Kenya Sugar Board Cuts Cane Prices to Ksh5,500 per Tonne Amid Industry Review

The Kenya Sugar Board has announced a reduction in the minimum sugarcane price from Ksh5,750 to Ksh5,500 per tonne, in a move that takes immediate effect across all millers in the country.

The directive, issued on Saturday, April 25, 2026, follows deliberations by the Interim Sugarcane Pricing Committee held on April 17 and April 24, 2026.

According to the board, the revised price was reached after consultations aimed at balancing farmer earnings, miller sustainability, and prevailing market conditions.

Acting Chief Executive Officer Jude Chesire confirmed the new pricing structure, instructing all sugar millers to comply and ensure prompt payments to farmers. 

The affected millers include major players such as West Kenya Sugar Company, Kibos Sugar and Allied Industries, Butali Sugar Mills, and Mumias Sugar Company.

The board noted that the previous rate of Ksh5,750 per tonne had been revised downward after extensive review of market dynamics, including increased sugar production and availability of cane across the country. 

Despite the cut, officials argued that Kenya’s cane price remains relatively high compared to neighbouring countries.

“This new price is comparatively high in the region.
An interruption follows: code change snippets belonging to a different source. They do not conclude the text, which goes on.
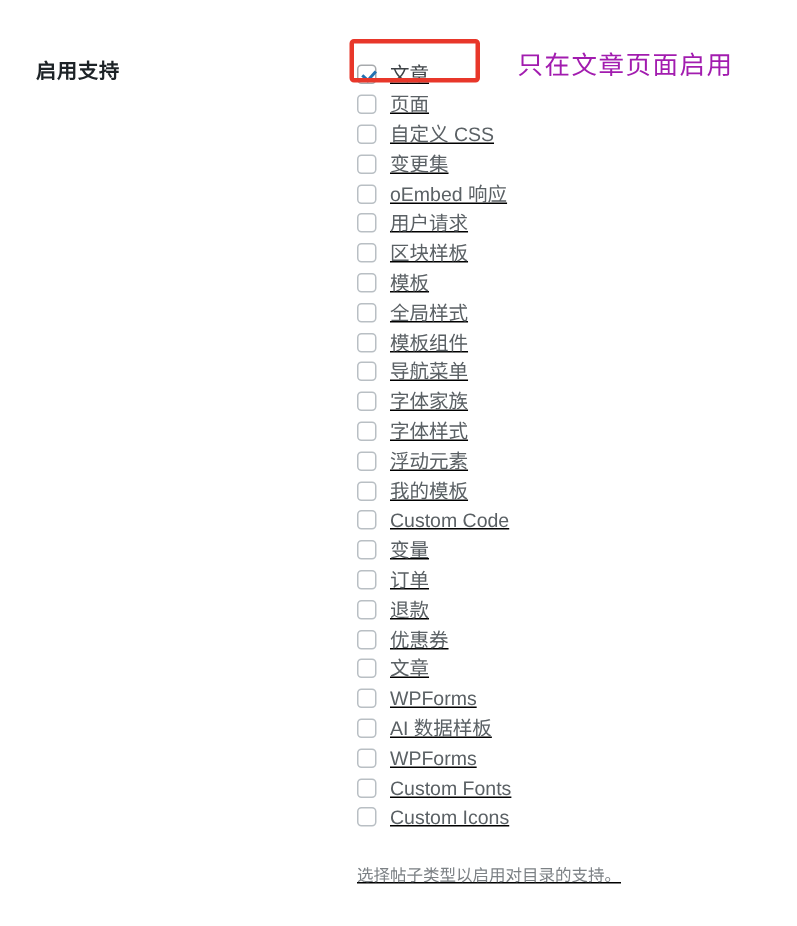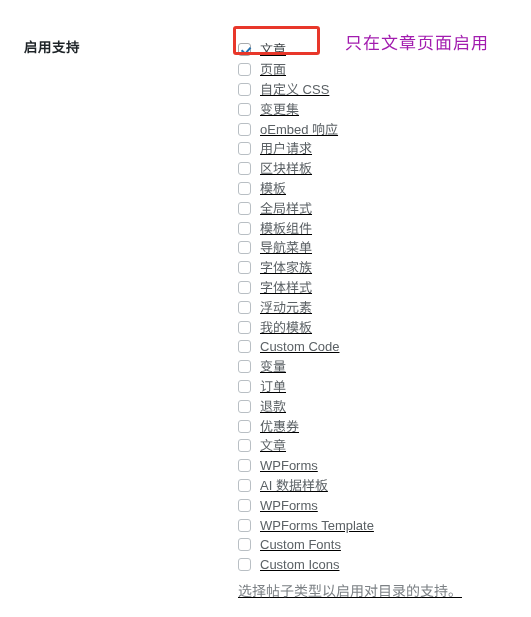--- a/index.html
+++ b/index.html
@@ -227,10 +227,6 @@
         </div>
         <div class="check-row">
           <span class="cb"></span>
-          <span class="cb-label">WPForms Template</span>
-        </div>
-        <div class="check-row">
-          <span class="cb"></span>
           <span class="cb-label">Custom Fonts</span>
         </div>
         <div class="check-row">

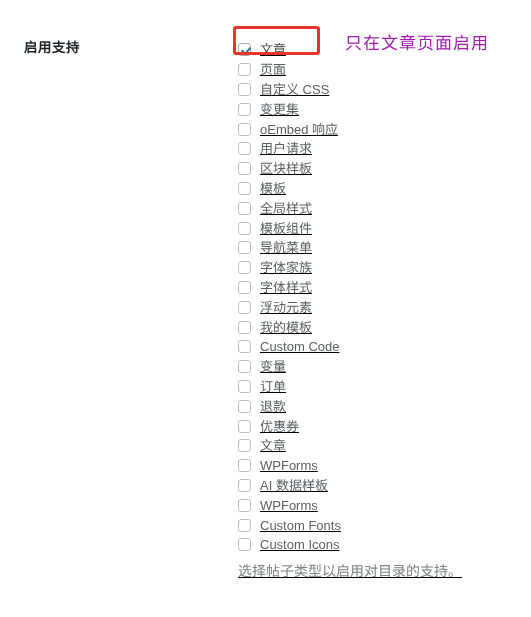--- a/index.html
+++ b/index.html
@@ -90,8 +90,8 @@
 
   
   .description {
-    margin-top: 5px;
-    font-size: 14px;
+    margin-top: 19px;
+    font-size: 11px;
     color: #7c8185;
     white-space: nowrap;
   }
Millers are required to adhere to the new minimum cane price while ensuring timely payments to farmers,” the board stated.
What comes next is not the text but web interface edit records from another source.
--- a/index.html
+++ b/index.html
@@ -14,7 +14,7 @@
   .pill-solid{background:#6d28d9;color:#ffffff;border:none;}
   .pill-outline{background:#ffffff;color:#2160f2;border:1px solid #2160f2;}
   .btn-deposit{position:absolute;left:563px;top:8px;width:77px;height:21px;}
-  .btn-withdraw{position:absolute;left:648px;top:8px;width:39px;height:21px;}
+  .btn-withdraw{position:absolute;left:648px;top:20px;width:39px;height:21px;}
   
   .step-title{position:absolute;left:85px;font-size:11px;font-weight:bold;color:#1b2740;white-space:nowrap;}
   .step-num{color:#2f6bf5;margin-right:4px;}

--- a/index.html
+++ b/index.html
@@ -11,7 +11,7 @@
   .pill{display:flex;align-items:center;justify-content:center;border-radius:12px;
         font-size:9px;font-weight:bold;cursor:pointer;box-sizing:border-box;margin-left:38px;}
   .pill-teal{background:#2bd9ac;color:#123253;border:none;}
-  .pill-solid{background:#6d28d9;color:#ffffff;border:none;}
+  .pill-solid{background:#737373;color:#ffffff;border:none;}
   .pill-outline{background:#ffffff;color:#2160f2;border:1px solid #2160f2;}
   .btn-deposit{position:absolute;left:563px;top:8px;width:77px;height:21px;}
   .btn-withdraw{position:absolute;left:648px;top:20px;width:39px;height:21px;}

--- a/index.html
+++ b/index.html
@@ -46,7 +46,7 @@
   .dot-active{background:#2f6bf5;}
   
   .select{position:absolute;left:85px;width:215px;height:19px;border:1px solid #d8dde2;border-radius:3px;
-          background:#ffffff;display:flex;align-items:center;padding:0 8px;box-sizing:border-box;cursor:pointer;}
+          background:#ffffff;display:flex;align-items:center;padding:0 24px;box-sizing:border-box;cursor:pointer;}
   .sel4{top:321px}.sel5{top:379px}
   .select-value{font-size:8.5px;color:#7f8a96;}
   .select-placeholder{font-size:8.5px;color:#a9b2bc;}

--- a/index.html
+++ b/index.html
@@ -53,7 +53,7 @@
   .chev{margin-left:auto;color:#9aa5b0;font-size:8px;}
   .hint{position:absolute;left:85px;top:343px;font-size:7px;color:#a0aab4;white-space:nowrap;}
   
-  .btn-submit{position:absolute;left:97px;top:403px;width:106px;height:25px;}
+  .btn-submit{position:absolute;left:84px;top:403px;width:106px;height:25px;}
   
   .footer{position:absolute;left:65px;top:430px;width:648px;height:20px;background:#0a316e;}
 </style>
The decision has sparked concern among cane farmers, who had been expecting better returns following rising production costs. 

Many growers argue that the reduction will strain household incomes and reduce incentives for cane farming, especially in key sugar-growing regions.

However, the government has defended the move, saying it was necessary to stabilize the industry. The Ministry of Agriculture and Livestock Development, led by Cabinet Secretary Mutahi Kagwe, said the adjustment was informed by consultations under the 4th Interim Sugarcane Pricing Committee.

According to the ministry, sugar prices in the market have fallen in recent months, with a 50kg bag now retailing between Ksh6,000 and Ksh6,100. 

Officials said the price review was meant to ensure millers remain operational while preventing a sharp income drop for farmers.

The ministry also revealed that some millers had pushed for a lower price of Ksh5,000 per tonne, but the government settled on Ksh5,500 to cushion farmers from a steeper reduction.

Despite the explanation, the move is expected to reignite debate over the long-standing challenges facing Kenya’s sugar sector, including inefficiencies in state-owned mills, fluctuating policy decisions, and mounting debts.

Industry stakeholders are now calling for long-term reforms to stabilize pricing mechanisms and improve transparency in the sector, warning that frequent price adjustments continue to undermine planning for both farmers and processors.